The weird laws of quantum mechanics govern how molecules, atoms and smaller particles behave, but quantum phenomena sometimes “leak up” to macroscopic scales, researchers at the University of Illinois have found. They have demonstrated that, counter to classical Newtonian mechanics, an entire collection of superconducting electrons in an ultrathin superconducting wire is able to “tunnel” as a pack from a state with a higher electrical current to one with a notably lower current, providing more evidence of the phenomenon of macroscopic quantum tunneling.
Alexey Bezryadin and Paul Goldbart led the team, with graduate student Mitrabhanu Sahu performing the bulk of the measurements, with the results appearing in Nature Physics.
Quantum tunneling is the capability of a particle to inhabit regions of space that would normally be off-limits according to classical mechanics. The team’s research observes a process called a quantum phase slip, whereby packs of roughly 100,000 electrons tunnel together from higher electrical current states to lower ones. The energy locked in the motion of the electrons as they phase slip is dissipated as heat, causing the nanowires to switch from a superconducting state to a more highly resistive one. This switching of states allows the tunneling of the phase slip to be observed.
The ultrathin superconducting nanowires fabricated and measured by Sahu are about 2,000 times finer than a single strand of human hair, which is still; “a substantially larger scale than where one typically expects to observe quantum tunneling,” Bezryadin said.
According to Bezryadin, it has long been established that single electrons can tunnel, but scant evidence has existed until now for the group tunneling of a large ensemble of superconducting electrons confined in a thin wire. “Observing switching events in superconducting nanowires at high-bias currents provides strong evidence for quantum phase slips,” he said. “Our experiments provide further evidence that the laws of quantum mechanics continue to govern large systems, composed of many thousands of electrons, acting as a single entity.”

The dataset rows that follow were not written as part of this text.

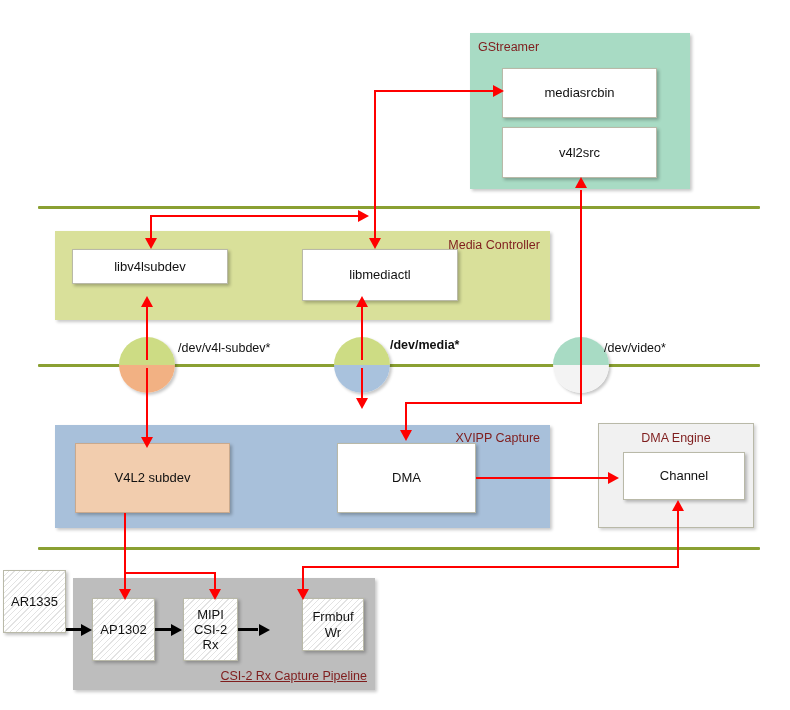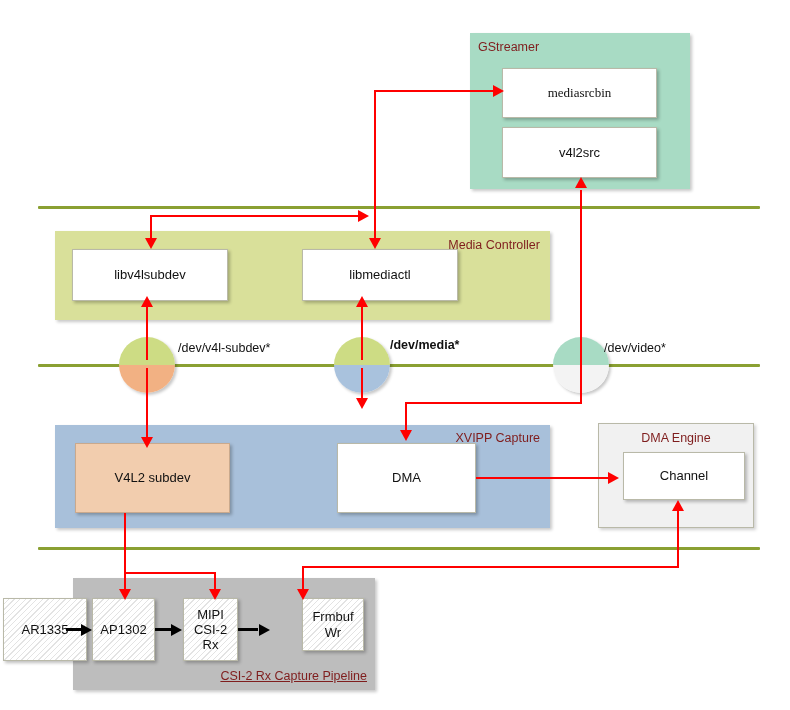--- a/index.html
+++ b/index.html
@@ -58,7 +58,7 @@
   <div class="group gstreamer" style="left:470px;top:33px;width:220px;height:156px;">
     <div class="glabel" style="left:8px;top:7px;">GStreamer</div>
   </div>
-  <div class="node" style="left:502px;top:68px;width:155px;height:50px;font-family:Liberation Serif, serif;">mediasrcbin</div>
+  <div class="node" style="left:502px;top:68px;width:155px;height:50px;">mediasrcbin</div>
   <div class="node" style="left:502px;top:127px;width:155px;height:51px;">v4l2src</div>
 
   <div class="group mediactrl" style="left:55px;top:231px;width:495px;height:89px;">

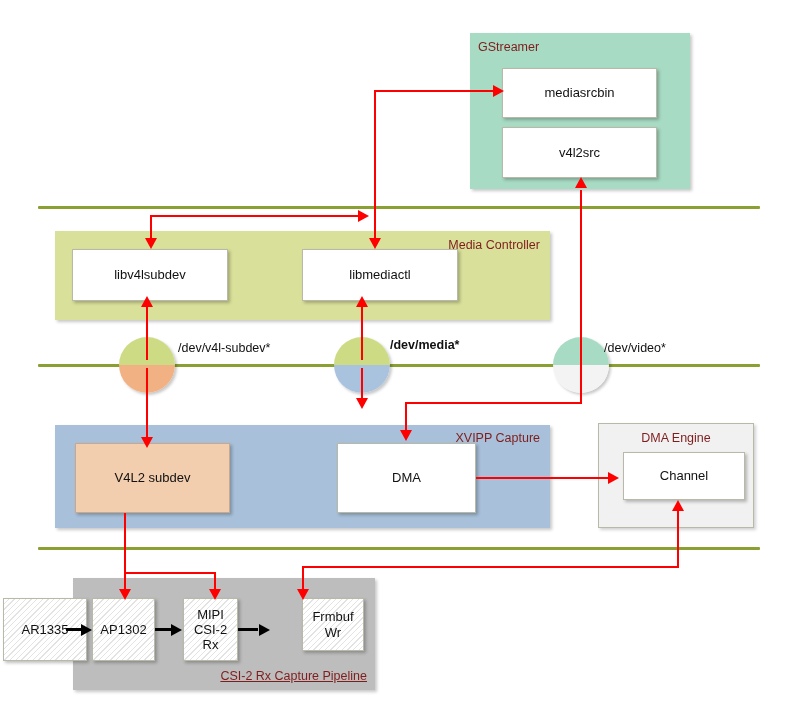--- a/index.html
+++ b/index.html
@@ -64,7 +64,7 @@
   <div class="group mediactrl" style="left:55px;top:231px;width:495px;height:89px;">
     <div class="glabel" style="right:10px;top:7px;">Media Controller</div>
   </div>
-  <div class="node" style="left:72px;top:249px;width:156px;height:52px;">libv4lsubdev</div>
+  <div class="node" style="left:72px;top:249px;width:156px;height:35px;">libv4lsubdev</div>
   <div class="node" style="left:287px;top:249px;width:156px;height:52px;margin-left:15px;">libmediactl</div>
 
   <div class="group xvipp" style="left:55px;top:425px;width:495px;height:103px;">

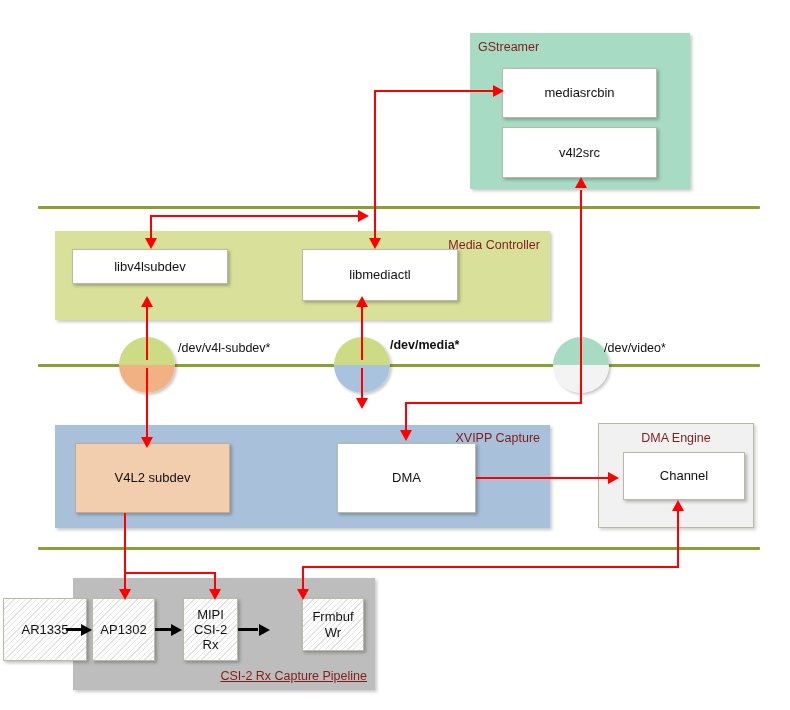--- a/index.html
+++ b/index.html
@@ -82,7 +82,7 @@
     <div class="glabel" style="right:8px;bottom:7px;text-decoration:underline;">CSI-2 Rx Capture Pipeline</div>
   </div>
 
-  <div class="node hatch" style="left:3px;top:598px;width:84px;height:63px;">AR1335</div>
+  <div class="node hatch" style="left:3px;top:570px;width:63px;height:63px;">AR1335</div>
 
   <div class="node hatch" style="left:92px;top:598px;width:63px;height:63px;">AP1302</div>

The researchers believe that the knowledge gleaned from research into quantum tunneling could have applications in the field of quantum computing. “If we learn how to evade the factors that currently suppress quantum superpositions at the macro-scale,” Bezryadin said, “we would be better positioned to construct quantum bits for quantum computers, which could perform tasks with an enormous increase in speed and security.”